:: Instructions to follow ::
Please output the following records exactly. Leave every image out.

:: Listed entries ::
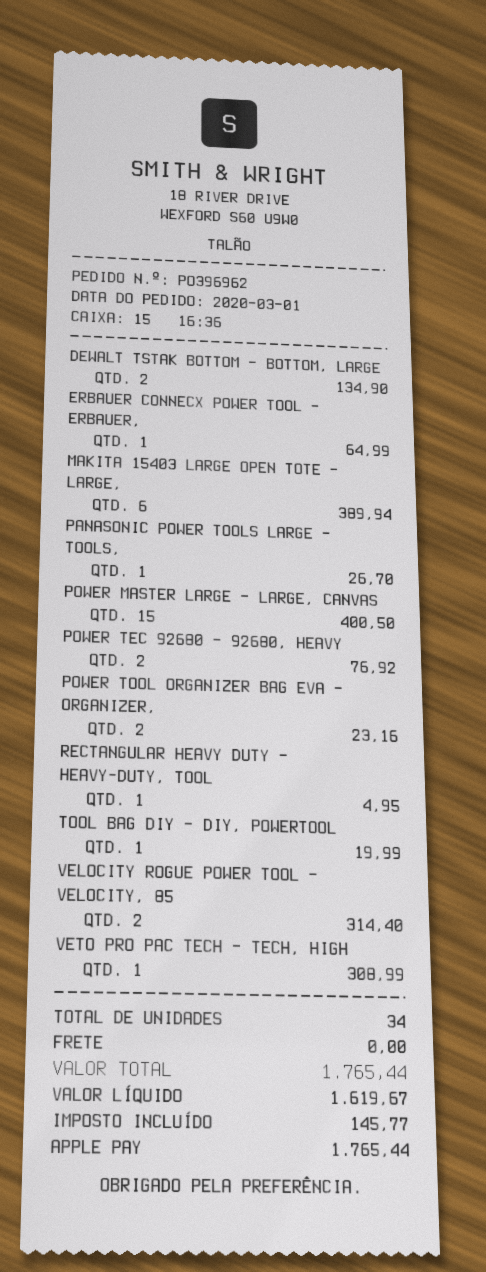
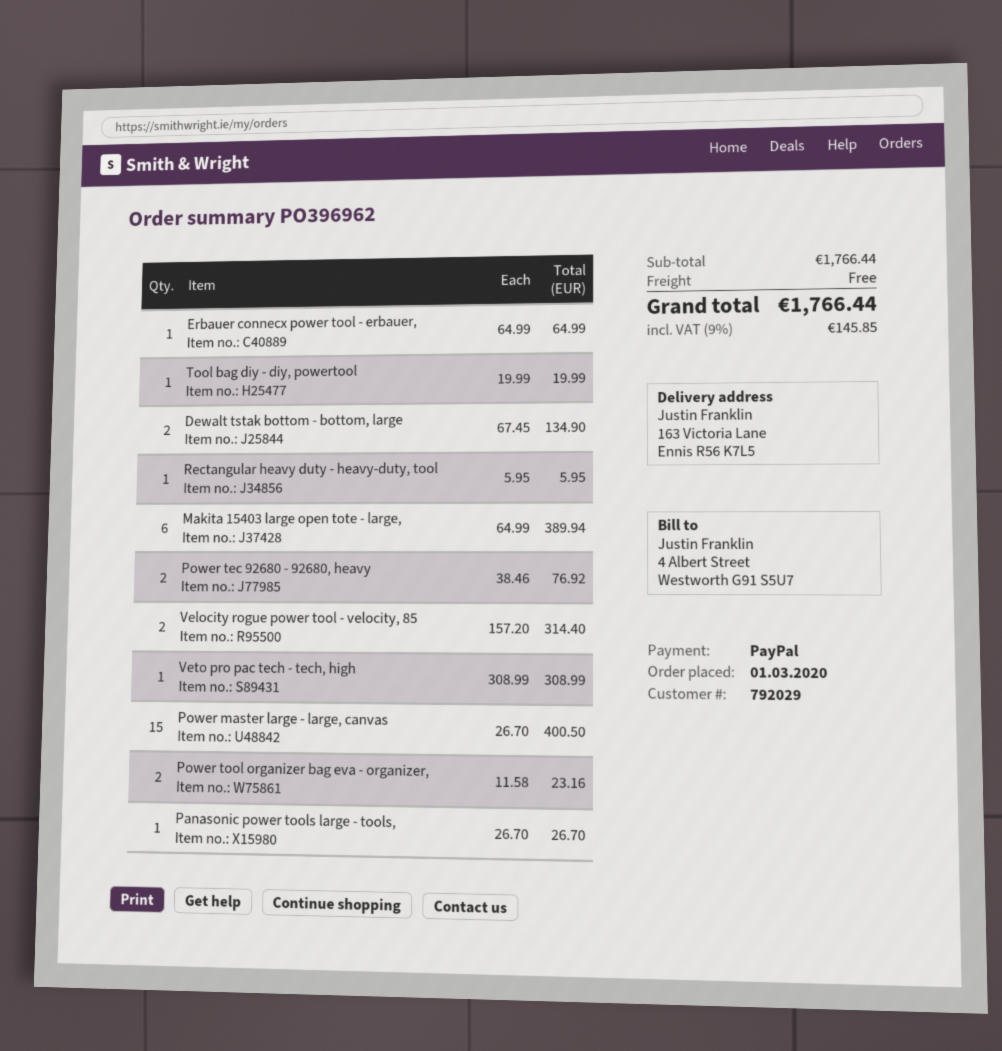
payment method: Apple Pay -> PayPal
RECTANGULAR HEAVY DUTY - HEAVY‑DUTY, TOOL: 1 for 4.95 -> 1 for 5.95
tax: 145.77 -> 145.85
total: 1765.44 -> 1766.44

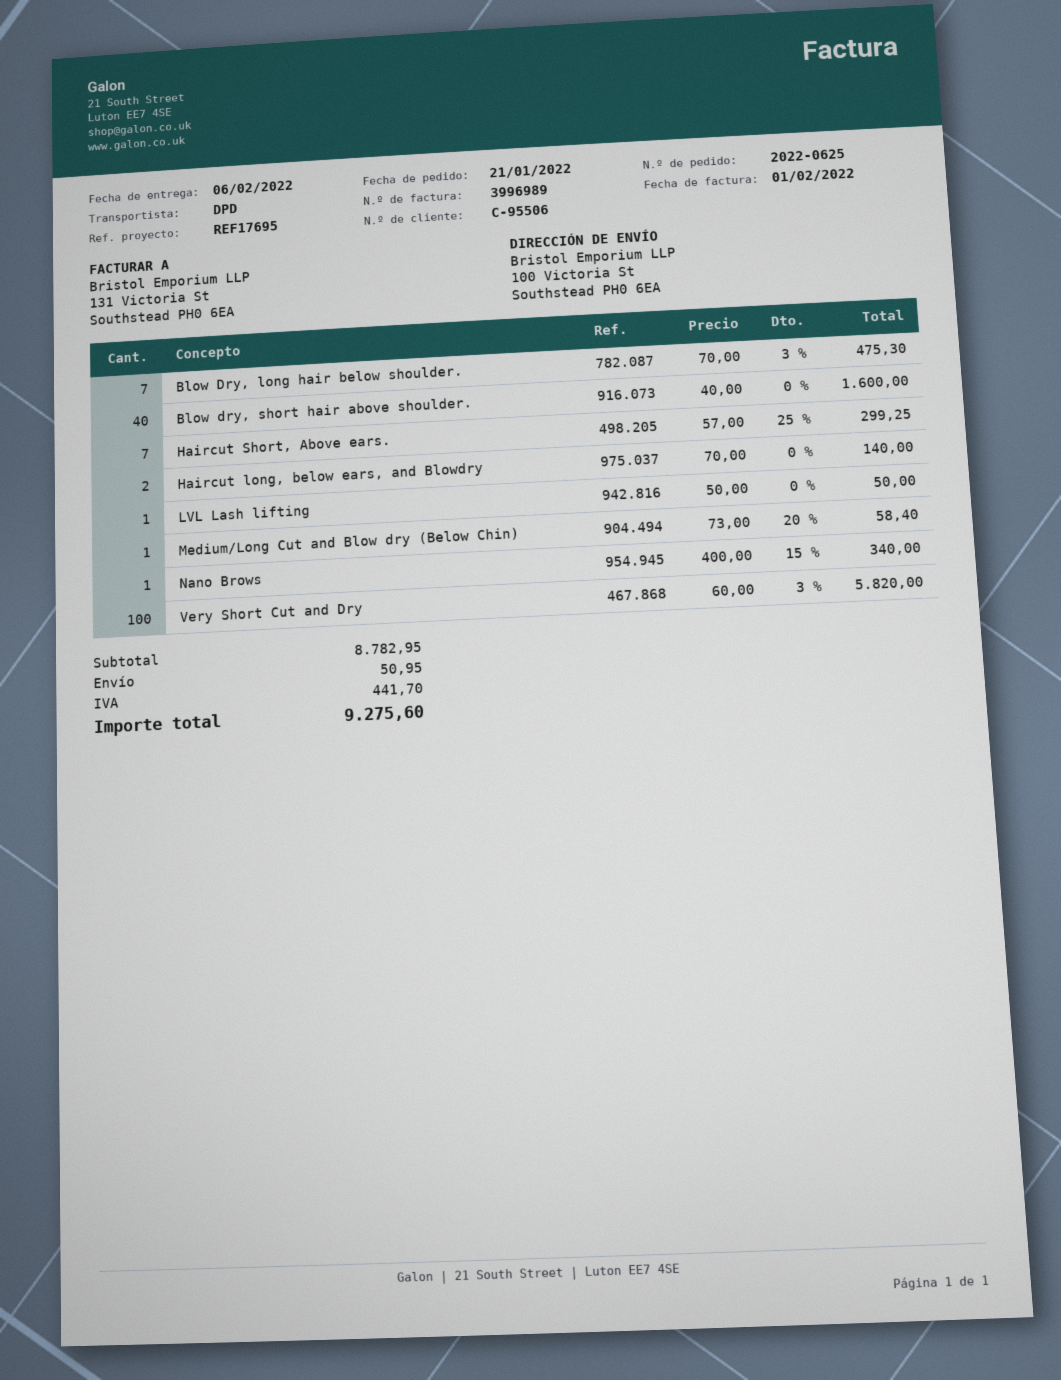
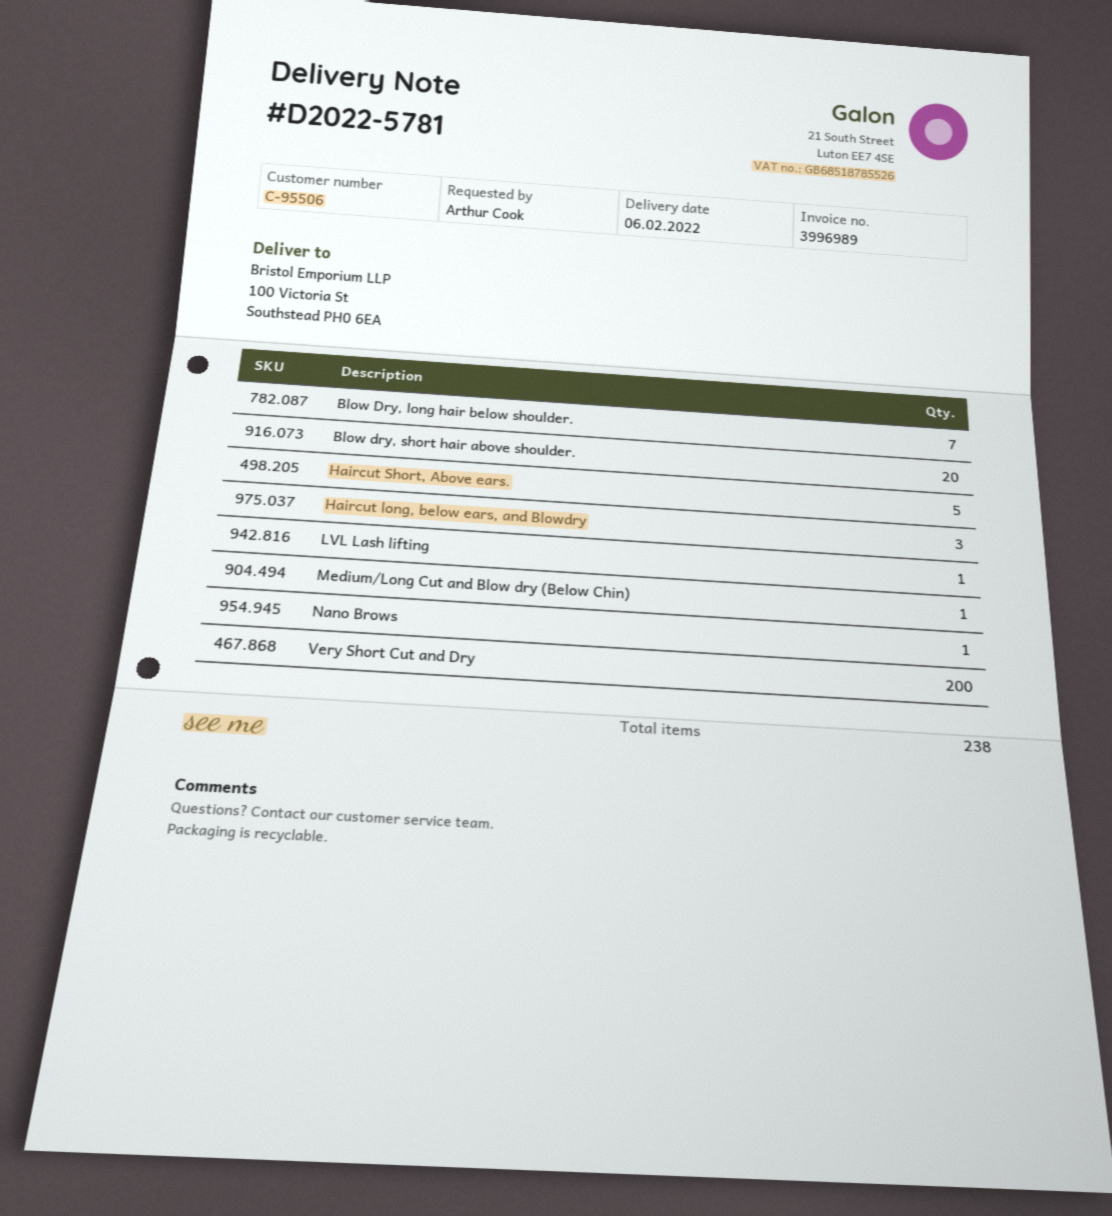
Blow dry, short hair above shoulder.: 40 -> 20
Haircut Short, Above ears.: 7 -> 5
Haircut long, below ears, and Blowdry: 2 -> 3
Very Short Cut and Dry: 100 -> 200

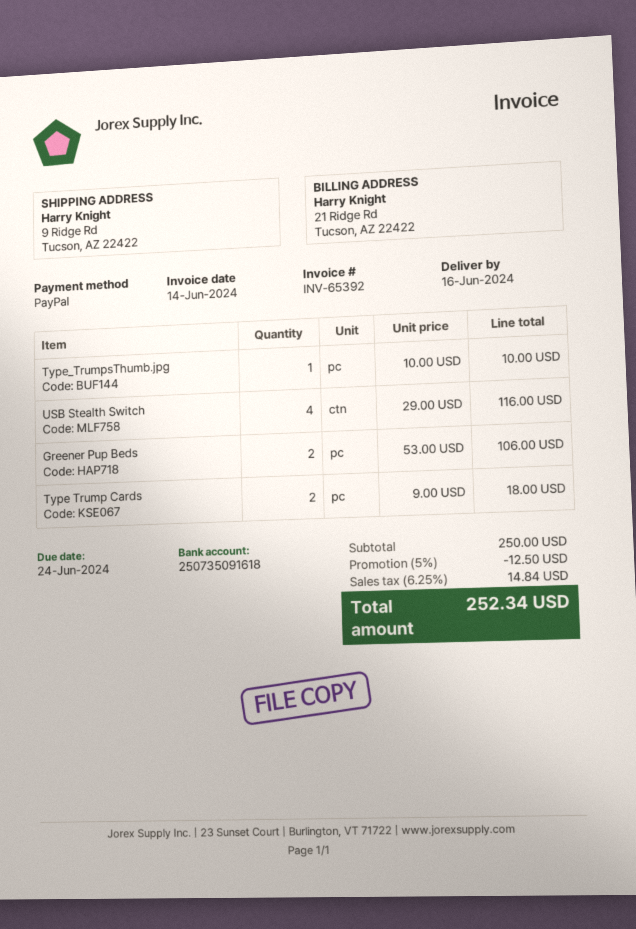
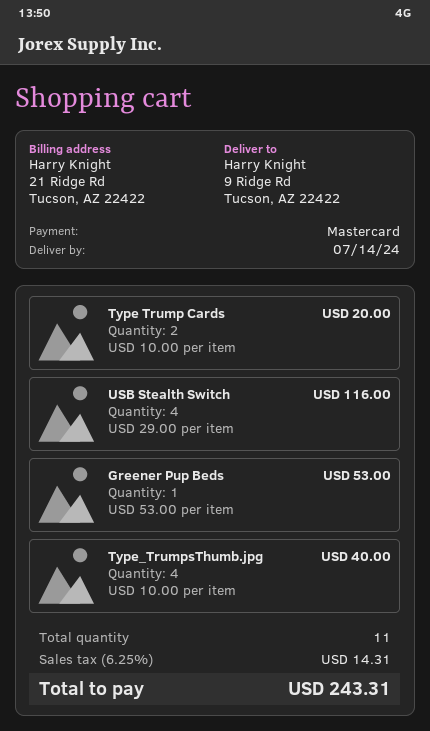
delivery date: 2024-06-16 -> 2024-07-14
payment method: PayPal -> Mastercard
Type_TrumpsThumb.jpg: 1 x 10.00 = 10.00 -> 4 x 10.00 = 40.00
Greener Pup Beds: 2 x 53.00 = 106.00 -> 1 x 53.00 = 53.00
Type Trump Cards: 2 x 9.00 = 18.00 -> 2 x 10.00 = 20.00
discount: 5% = 12.50 -> none
tax: 6.25% = 14.84 -> 6.25% = 14.31
total: 252.34 -> 243.31

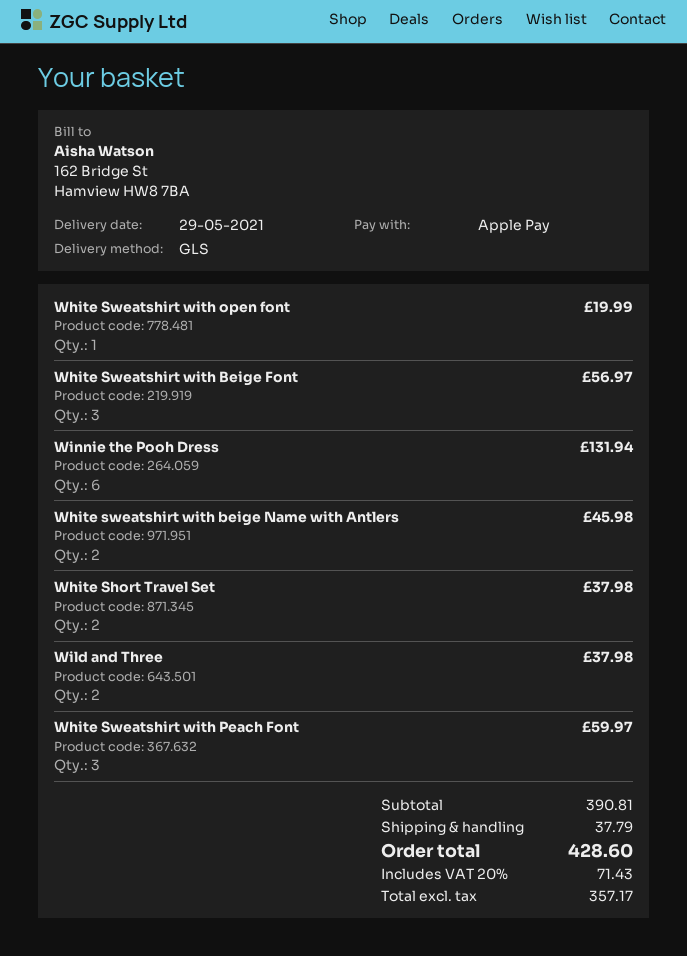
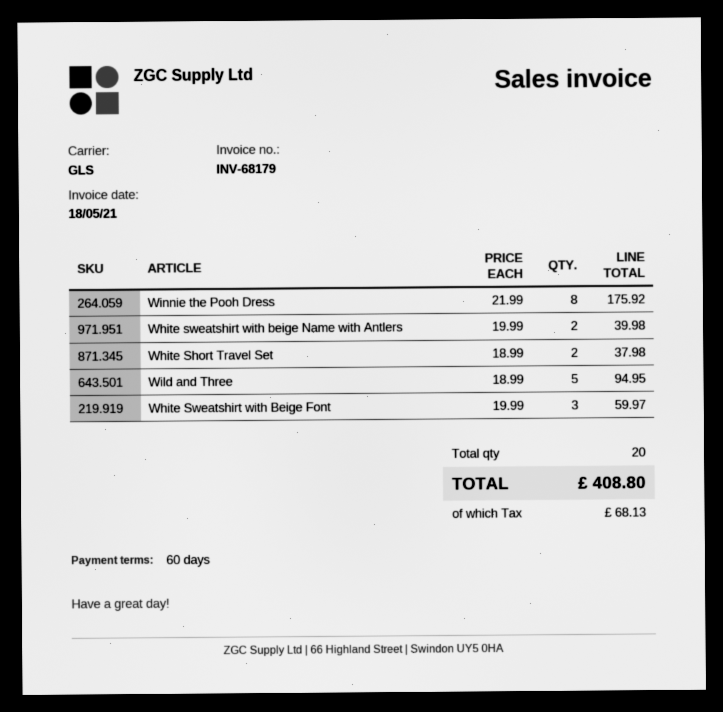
White Sweatshirt with open font: 1 for 19.99 -> none
White Sweatshirt with Beige Font: 3 for 56.97 -> 3 for 59.97
Winnie the Pooh Dress: 6 for 131.94 -> 8 for 175.92
White sweatshirt with beige Name with Antlers: 2 for 45.98 -> 2 for 39.98
Wild and Three: 2 for 37.98 -> 5 for 94.95
White Sweatshirt with Peach Font: 3 for 59.97 -> none
shipping: 37.79 -> none
tax: 71.43 -> 68.13
total: 428.60 -> 408.80

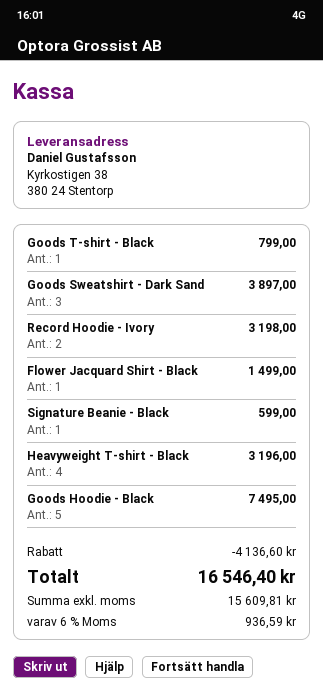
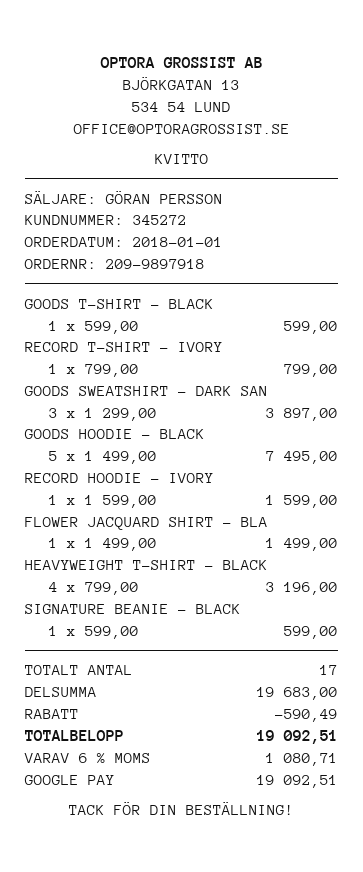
Goods T-shirt - Black: 1 for 799.00 -> 1 for 599.00
Record Hoodie - Ivory: 2 for 3198.00 -> 1 for 1599.00
RECORD T-SHIRT - IVORY: none -> 1 for 799.00
discount: 4136.60 -> 590.49
tax: 6% = 936.59 -> 6% = 1080.71
total: 16546.40 -> 19092.51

:: Result ::
payment method: Apple Pay -> PayPal
RECTANGULAR HEAVY DUTY - HEAVY‑DUTY, TOOL: 1 for 4.95 -> 1 for 5.95
tax: 145.77 -> 145.85
total: 1765.44 -> 1766.44

Blow dry, short hair above shoulder.: 40 -> 20
Haircut Short, Above ears.: 7 -> 5
Haircut long, below ears, and Blowdry: 2 -> 3
Very Short Cut and Dry: 100 -> 200

delivery date: 2024-06-16 -> 2024-07-14
payment method: PayPal -> Mastercard
Type_TrumpsThumb.jpg: 1 x 10.00 = 10.00 -> 4 x 10.00 = 40.00
Greener Pup Beds: 2 x 53.00 = 106.00 -> 1 x 53.00 = 53.00
Type Trump Cards: 2 x 9.00 = 18.00 -> 2 x 10.00 = 20.00
discount: 5% = 12.50 -> none
tax: 6.25% = 14.84 -> 6.25% = 14.31
total: 252.34 -> 243.31

White Sweatshirt with open font: 1 for 19.99 -> none
White Sweatshirt with Beige Font: 3 for 56.97 -> 3 for 59.97
Winnie the Pooh Dress: 6 for 131.94 -> 8 for 175.92
White sweatshirt with beige Name with Antlers: 2 for 45.98 -> 2 for 39.98
Wild and Three: 2 for 37.98 -> 5 for 94.95
White Sweatshirt with Peach Font: 3 for 59.97 -> none
shipping: 37.79 -> none
tax: 71.43 -> 68.13
total: 428.60 -> 408.80

Goods T-shirt - Black: 1 for 799.00 -> 1 for 599.00
Record Hoodie - Ivory: 2 for 3198.00 -> 1 for 1599.00
RECORD T-SHIRT - IVORY: none -> 1 for 799.00
discount: 4136.60 -> 590.49
tax: 6% = 936.59 -> 6% = 1080.71
total: 16546.40 -> 19092.51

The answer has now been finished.